Featured Opinion

Guest View: Transgender who did not get timely hormone treatment explains pain of delay

By Chutney Gray

As a parent and grandparent, I hate to see a family broken up over matters that could be settled by having honest dialogue. I know the pain of the loss of child, and a grandchild all too well.

It is sad that people feel that they have the right to withhold what is best for their own children based on something as nebulous as religious ideology. Practicing a religion can be both healing and uplifting when done in authenticity. But, when personal beliefs cause harm to any other person, then those beliefs are wrong.

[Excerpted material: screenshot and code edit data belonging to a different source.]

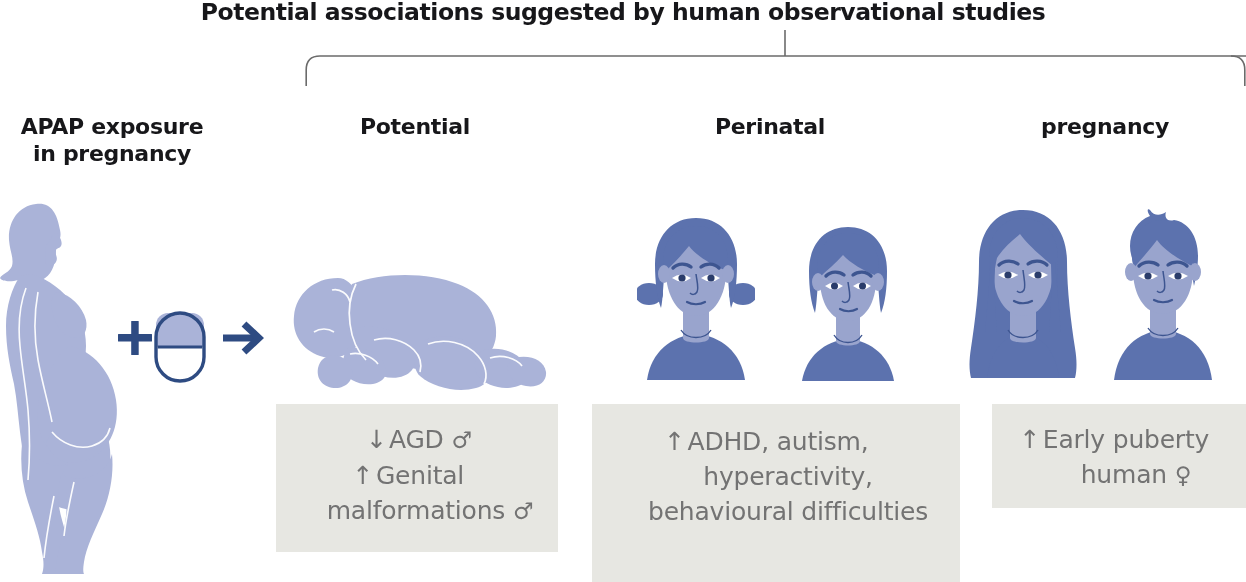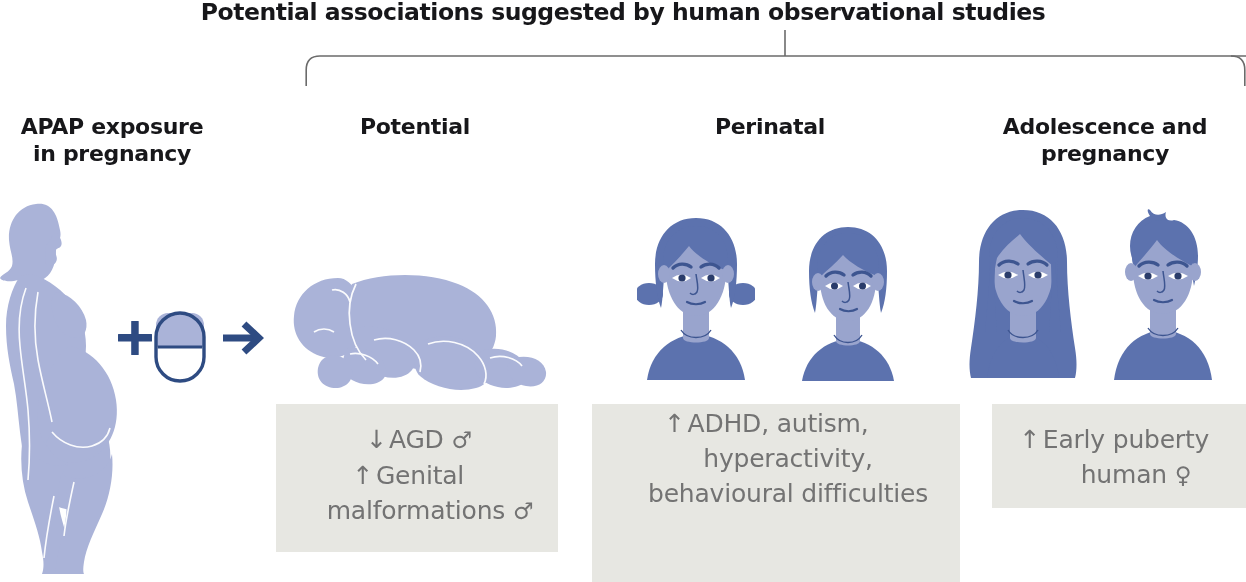--- a/index.html
+++ b/index.html
@@ -134,7 +134,6 @@
   </div>
 
   <div class="col-head head-adol">
-    <div>Adolescence and</div>
     <div>pregnancy</div>
   </div>
 

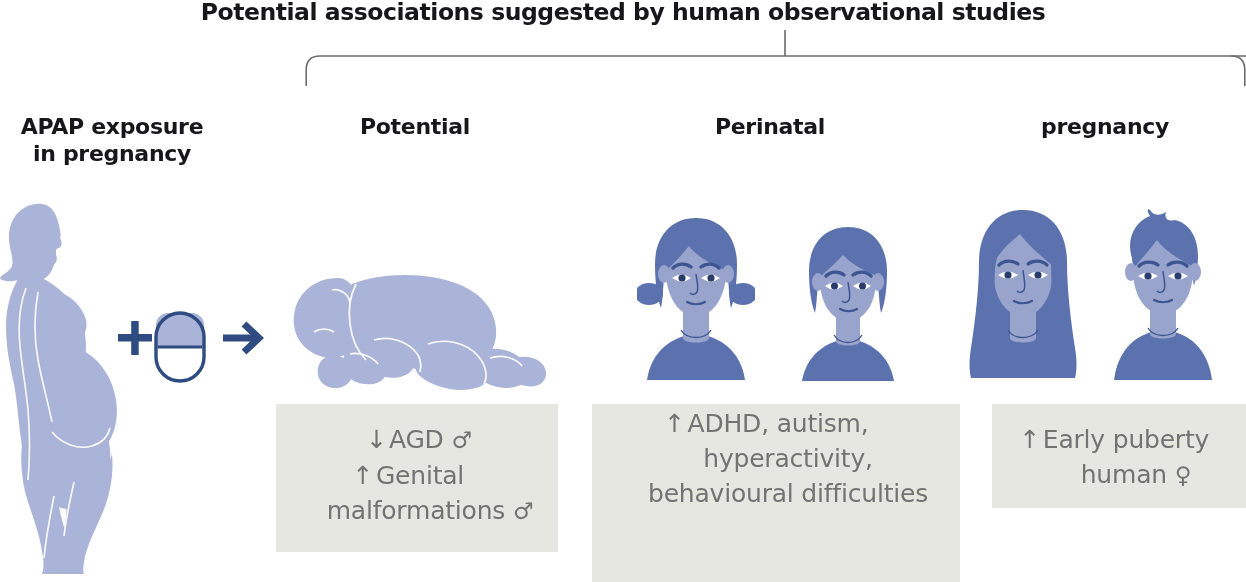--- a/index.html
+++ b/index.html
@@ -84,7 +84,7 @@
     text-align: center;
   }
   .box-peri  { left: 276px; top: 404px; width: 282px; height: 148px; padding: 18px 16px 0 20px; }
-  .box-child { left: 592px; top: 404px; width: 368px; height: 178px; padding: 2px 14px 0 16px; }
+  .box-child { left: 592px; top: 404px; width: 368px; height: 178px; padding: 20px 14px 0 16px; }
   .box-adol  { left: 992px; top: 404px; width: 262px; height: 104px; padding: 18px 14px 0 18px; }
 
   .oline { display: block; white-space: nowrap; }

It was not really so long ago that society believed that allowing a woman to be exposed to the light of a full moon would drive her to “hysteria”. Fibromyalgia was, until recently, thought to be a mental illness. However, modern medical research has proven otherwise. Why is it so hard to accept that being transgender is any different?

As a person that has lived with the agony of having been born transgender, as is the case with this young man, I understand his pain. I lived the results of religion being used to deny me the treatment and therapy that I needed. I became so terribly depressed that I wanted to die.

Thankfully, I woke up and took charge of my own life and did what I needed to. Sadly, so much time had passed though, that the damage done to my body by the influence of male hormones means that I will never be able to be ME. I will always look like my twin brother.

Yeah, I know. This whole transgender thing is so far beyond the accepted norms of society that it is hard for man people to understand and accept. Just be glad that all you have to do is accept the fact that other people have their own bodies in which to live. And, when it’s all said and done. They, not you have to live in that body.